Humanoid robots take center stage at Silicon Valley summit, but skepticism remains

Mountain View, California – Robots have long been considered a bad bet for Silicon Valley investors: they're too complex, capital-intensive and “frankly, boring,” says venture capitalist Modar Alaoui.

But the commercial artificial intelligence boom ignited a spark in long-simmering dreams of creating humanoid robots that could move their mechanical bodies like humans and do what humans do.

Alaoui, the founder of the Humanoids Summit, brought together more than 2,000 people this week, including top robotics engineers from Disney, Google and dozens of startups, to showcase their technology and discuss what it will take to accelerate the nascent industry.

Alaoui says many researchers now believe that humanoids or some other physical embodiment of AI “will become the norm.”

“The question is how long will it take,” he said.

Disney's contribution to the field, a walking robotic version of Frozen character Olaf, will move independently around Disneyland theme parks in Hong Kong and Paris early next year. Entertaining and highly complex robots that resemble humans or snowmen are already here, but the time for creating “general purpose” robots that will be productive members of the workplace or household is even further away.

Even at a conference designed to drum up enthusiasm for the technology, held at the Computer History Museum, a shrine to previous Silicon Valley breakthroughs, skepticism remained high that truly humanoid robots would take root anytime soon.

“In humanoid space, there's a very, very big hill to climb,” said Cosima du Pasquier, founder and CEO of Haptica Robotics, which is working to give robots a sense of touch. “There are a lot of studies that still need to be addressed.”

The Stanford University postdoctoral fellow attended a conference in Mountain View, California, just a week after registering her startup.

“The first customers are really people,” she said.

Researchers at the consulting company McKinsey & The company counts about 50 companies around the world that have raised at least $100 million to develop humanoids, including about 20 in China and 15 in North America.

China is leading in part thanks to government incentives to produce components and deploy robots, as well as last year's mandate to “create a humanoid ecosystem by 2025,” said McKinsey partner Ani Kelkar. Exhibitions from Chinese firms dominated the exhibition section of this week's summit, held on Thursday and Friday.

In the US, the emergence of generative AI chatbots such as OpenAI's ChatGPT and Google's Gemini has shaken up the decades-old robotics industry in different ways.

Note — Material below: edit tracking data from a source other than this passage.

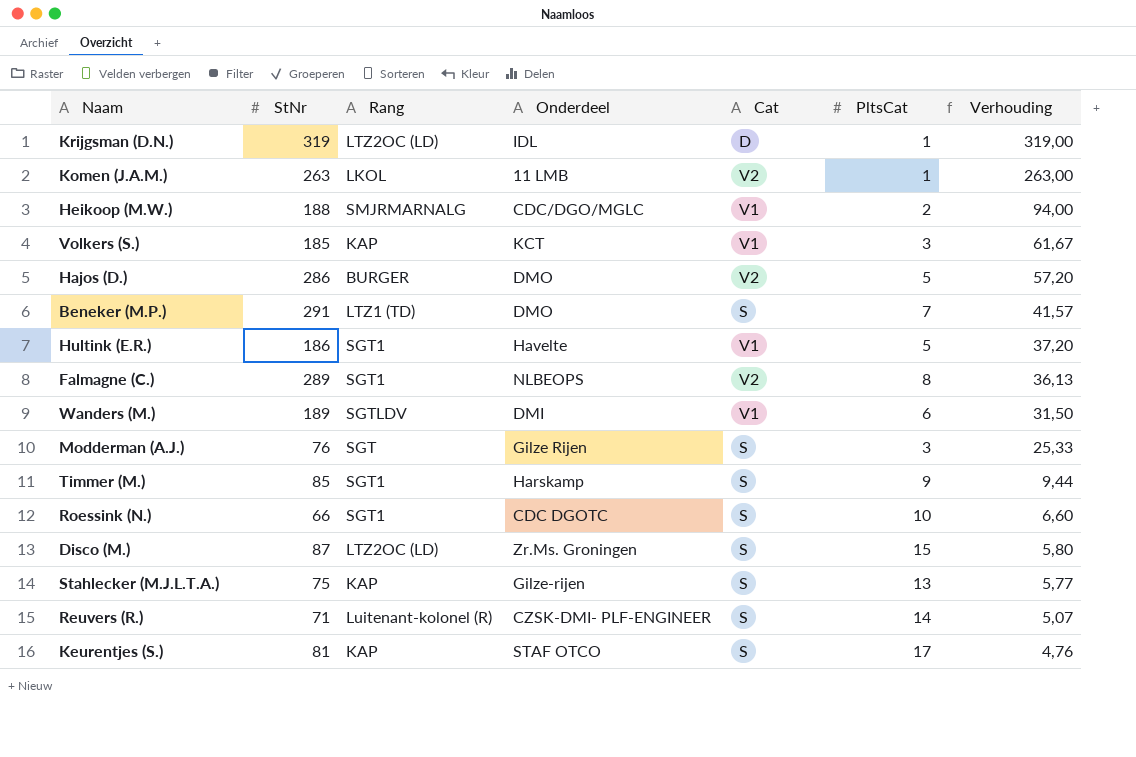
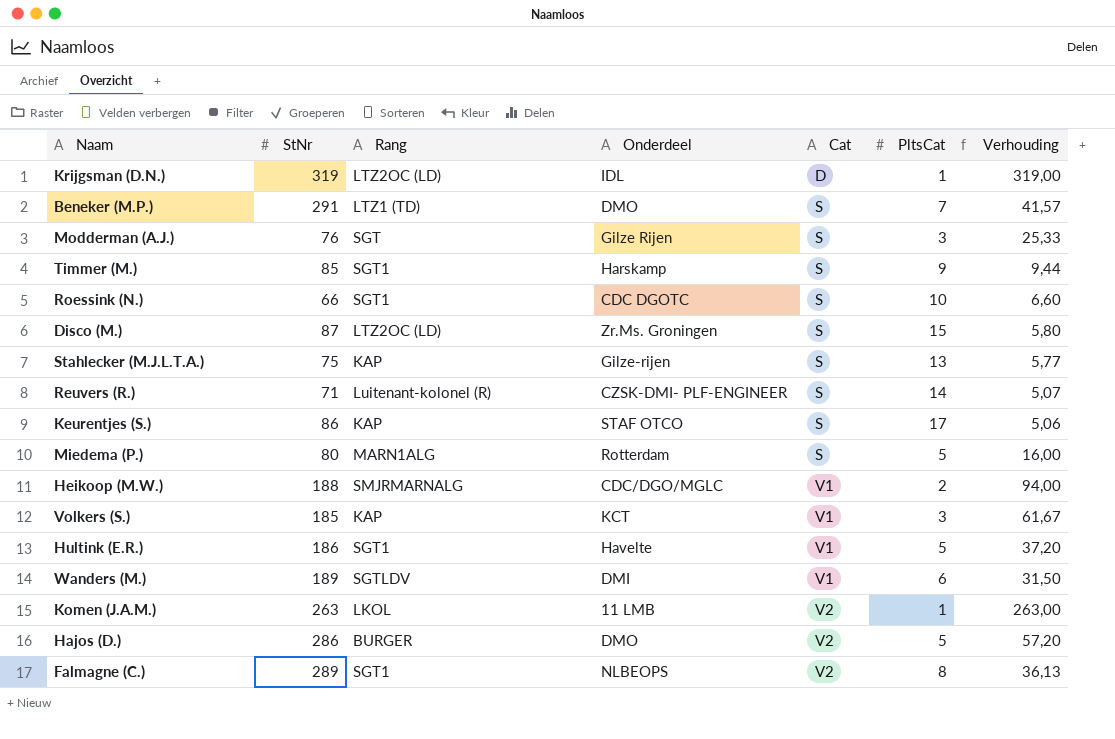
row order: Verhouding descending -> Cat ascending
Keurentjes (S.) | StNr: 81 -> 86
Keurentjes (S.) | Verhouding: 4,76 -> 5,06
row Miedema (P.): none -> 80 | MARN1ALG | Rotterdam | S | 5 | 16,00

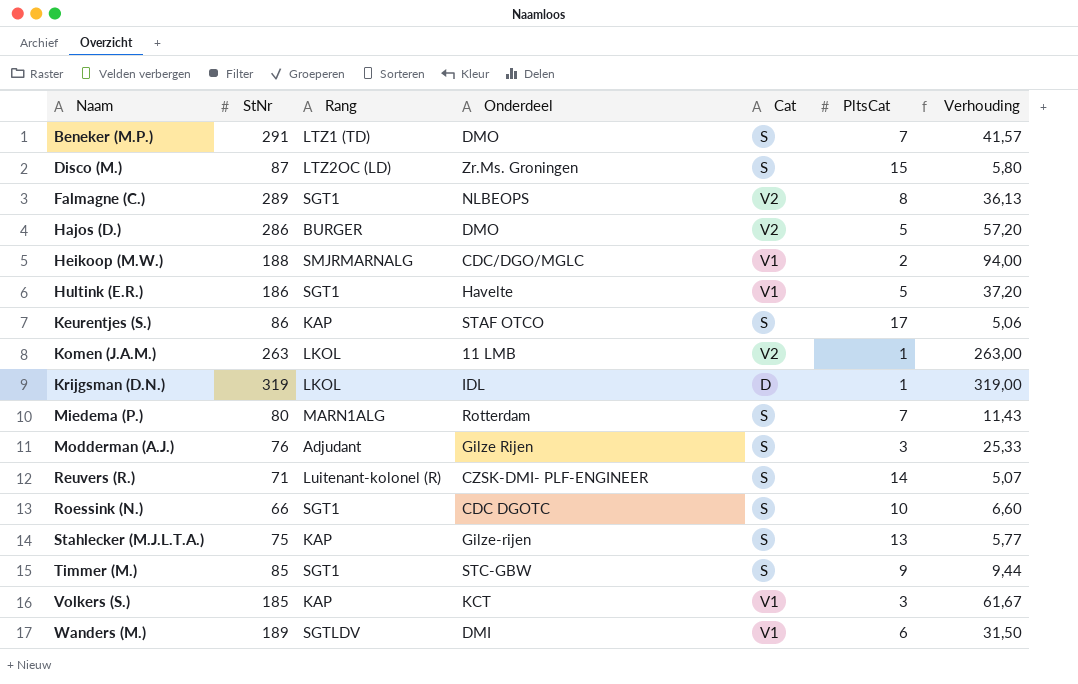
row order: Cat ascending -> Naam ascending
Krijgsman (D.N.) | Rang: LTZ2OC (LD) -> LKOL
Miedema (P.) | PltsCat: 5 -> 7
Miedema (P.) | Verhouding: 16,00 -> 11,43
Modderman (A.J.) | Rang: SGT -> Adjudant
Timmer (M.) | Onderdeel: Harskamp -> STC-GBW

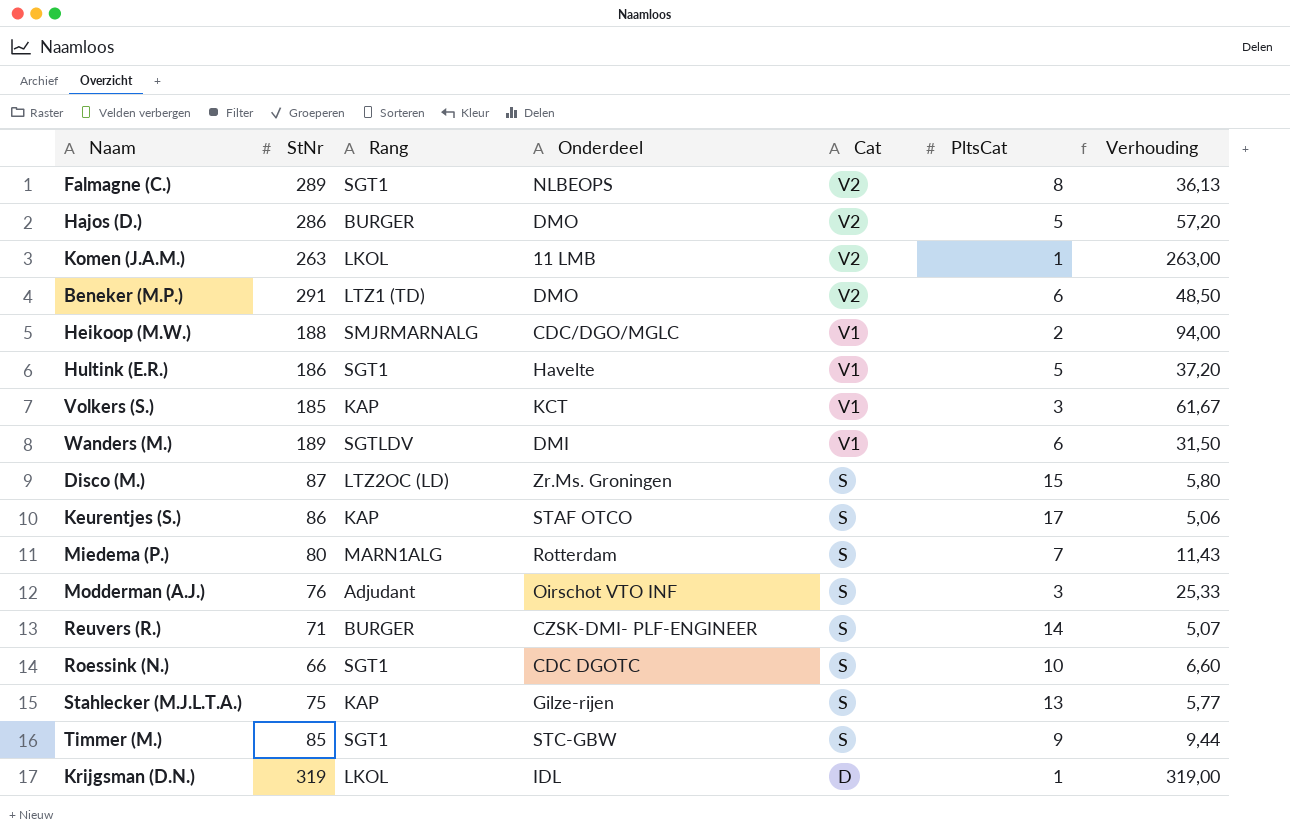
row order: Naam ascending -> Cat descending
Beneker (M.P.) | Cat: S -> V2
Beneker (M.P.) | PltsCat: 7 -> 6
Beneker (M.P.) | Verhouding: 41,57 -> 48,50
Modderman (A.J.) | Onderdeel: Gilze Rijen -> Oirschot VTO INF
Reuvers (R.) | Rang: Luitenant-kolonel (R) -> BURGER

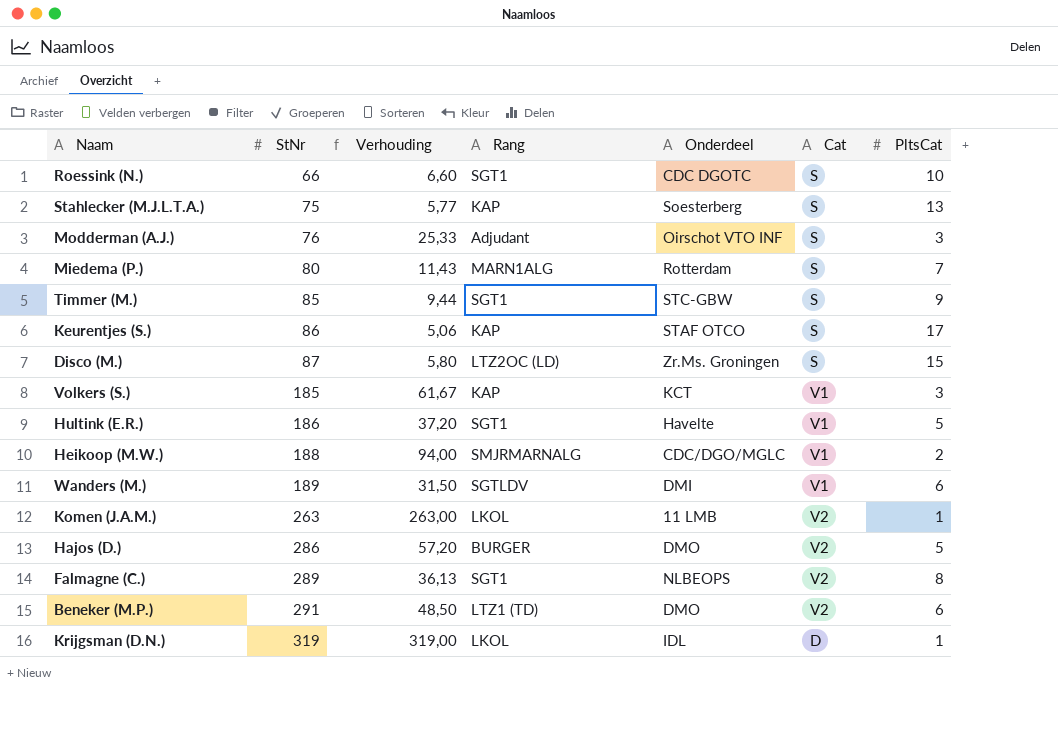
row order: Cat descending -> StNr ascending
column Verhouding | position: 7 -> 3
row Reuvers (R.): 71 | BURGER | CZSK-DMI- PLF-ENGINEER | S | 14 | 5,07 -> none
Stahlecker (M.J.L.T.A.) | Onderdeel: Gilze-rijen -> Soesterberg

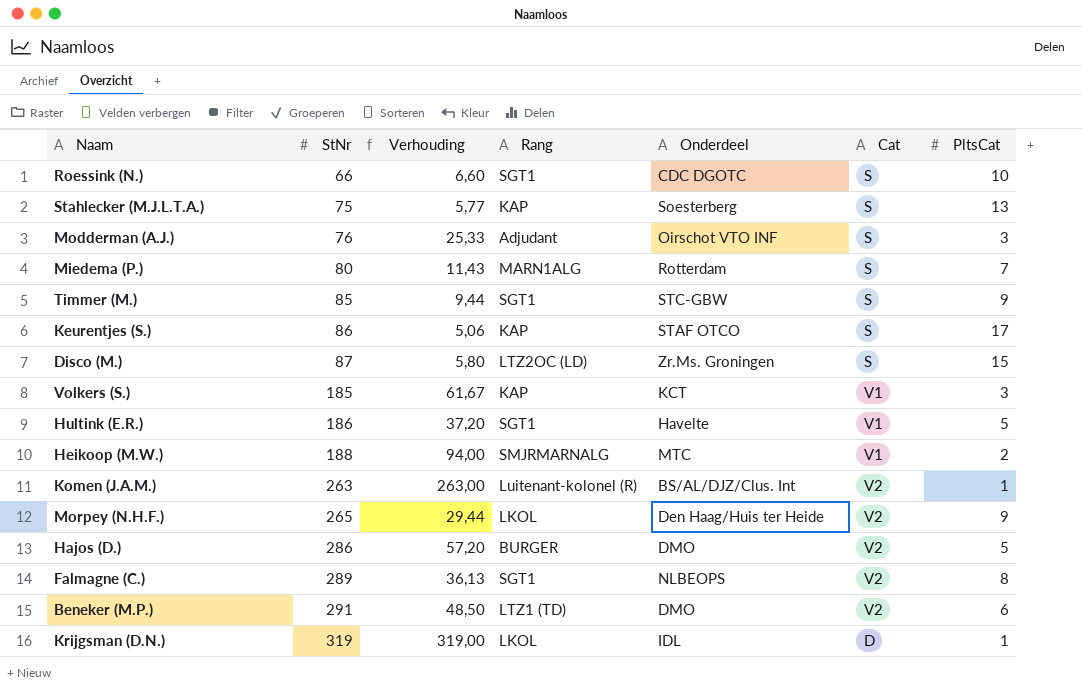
row Wanders (M.): 189 | 31,50 | SGTLDV | DMI | V1 | 6 -> none
Heikoop (M.W.) | Onderdeel: CDC/DGO/MGLC -> MTC
Komen (J.A.M.) | Rang: LKOL -> Luitenant-kolonel (R)
Komen (J.A.M.) | Onderdeel: 11 LMB -> BS/AL/DJZ/Clus. Int
row Morpey (N.H.F.): none -> 265 | 29,44 | LKOL | Den Haag/Huis ter Heide | V2 | 9

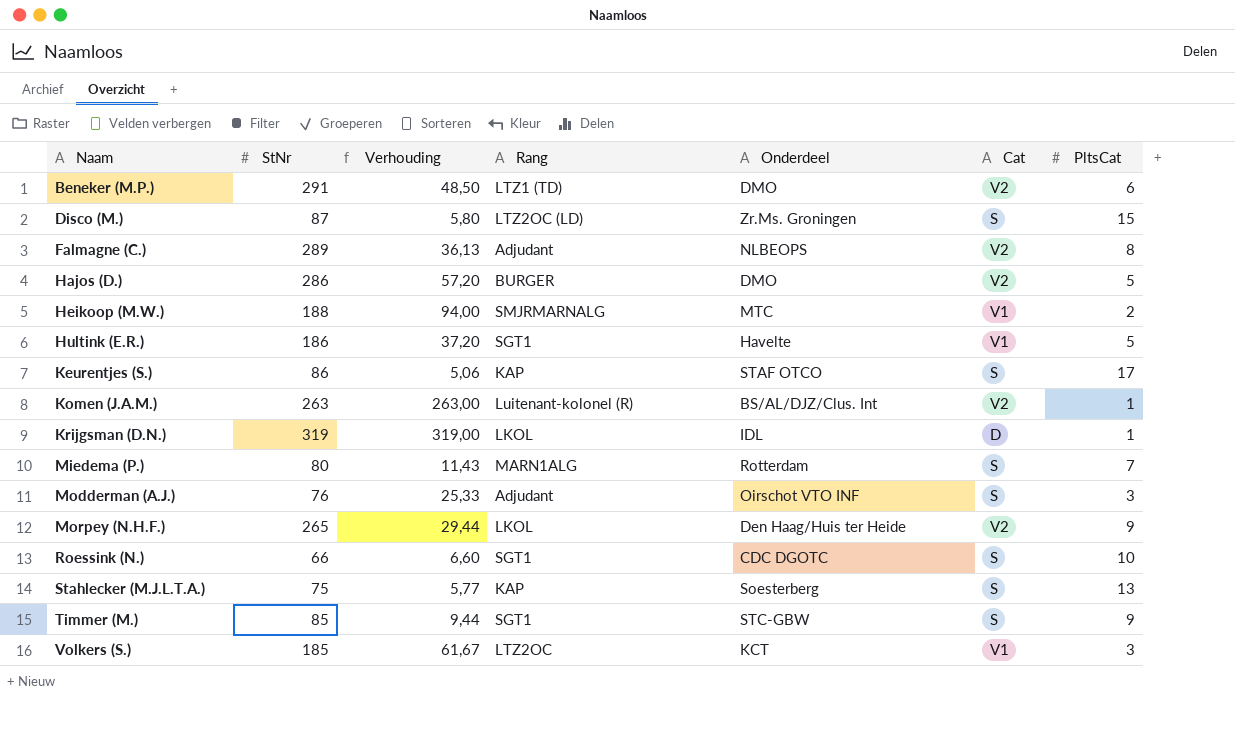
row order: StNr ascending -> Naam ascending
Falmagne (C.) | Rang: SGT1 -> Adjudant
Volkers (S.) | Rang: KAP -> LTZ2OC

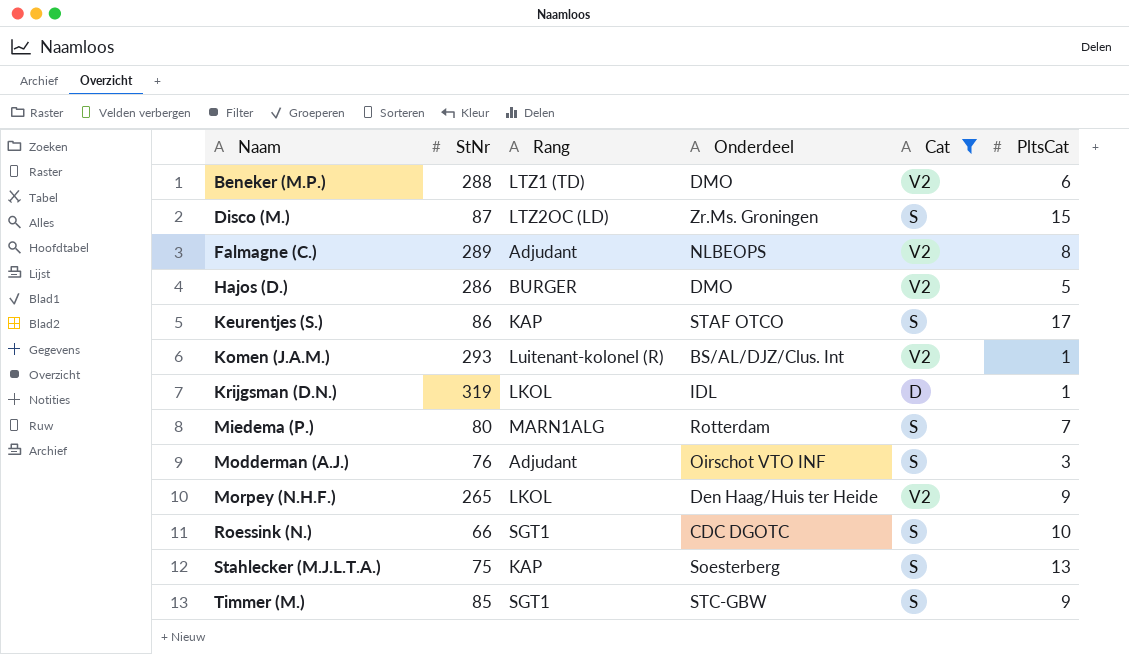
filter: none -> Cat != V1
column Verhouding | formula: [StNr] / [PltsCat] -> none
Beneker (M.P.) | StNr: 291 -> 288
Komen (J.A.M.) | StNr: 263 -> 293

Investor excitement has poured money into ambitious startups seeking to create hardware that will provide a physical presence for the latest artificial intelligence.

But it's not just crossover hype—the same technological advances that make AI chatbots so proficient in language have played a role in teaching robots how to better perform tasks. Combined with computer vision, robots running on “visual language” models are trained to learn about their surroundings.

One of the most prominent skeptics is robotics pioneer Rodney Brooks, co-founder of Roomba vacuum cleaner maker iRobot, who wrote in September that “today's humanoid robots will not learn to be dexterous, despite the hundreds of millions, or perhaps many billions, of dollars donated by venture capitalists and big tech companies to pay for their training.” Brooks was not present, but his essay was mentioned frequently.

There was also no one to speak out in support of Tesla CEO Elon Musk's development of a humanoid called Optimus, a project the billionaire is projecting to be “extremely capable” and sell in high volumes. Musk said three years ago that people would likely be able to buy Optimus “within three to five years.”

Conference organizer Alaoui, founder and general partner of ALM Ventures, previously worked on driver attention systems for the auto industry and sees parallels between humanoids and the early years of self-driving cars.

Near the entrance to the summit site, just a few blocks from Google's headquarters, is a museum exhibit showcasing Google's bubble-shaped self-driving car prototype created in 2014. Eleven years later, self-driving cars full of passengers operated by Google subsidiary Waymo are constantly cruising the streets nearby.

Some robots with human elements are already being tested in workplaces. Just before the conference, Oregon-based Agility Robotics announced it was delivering its warehouse robot Digit to a distribution center in Texas operated by Mercado Libre, a Latin American e-commerce giant. Like Olaf the robot, he has upside-down legs that look more like a bird's than a human's.

Industrial robots that perform specific tasks are already commonplace in automobile assembly and other industries. They operate with a level of speed and precision that today's humanoids (and humans themselves) find difficult to match.

The head of a robotics trade group founded in 1974 is now lobbying the U.S. government to develop a stronger national strategy to promote the development of domestic robots, humanoid or otherwise.

“We have a lot of powerful technologies, we have expertise in artificial intelligence here in the United States,” said Jeff Bernstein, president of the Association for the Advancement of Automation, after visiting the show Thursday. “So I think it remains to be seen who the definitive leader is on this issue. But China certainly has a lot more momentum on humanoids right now.”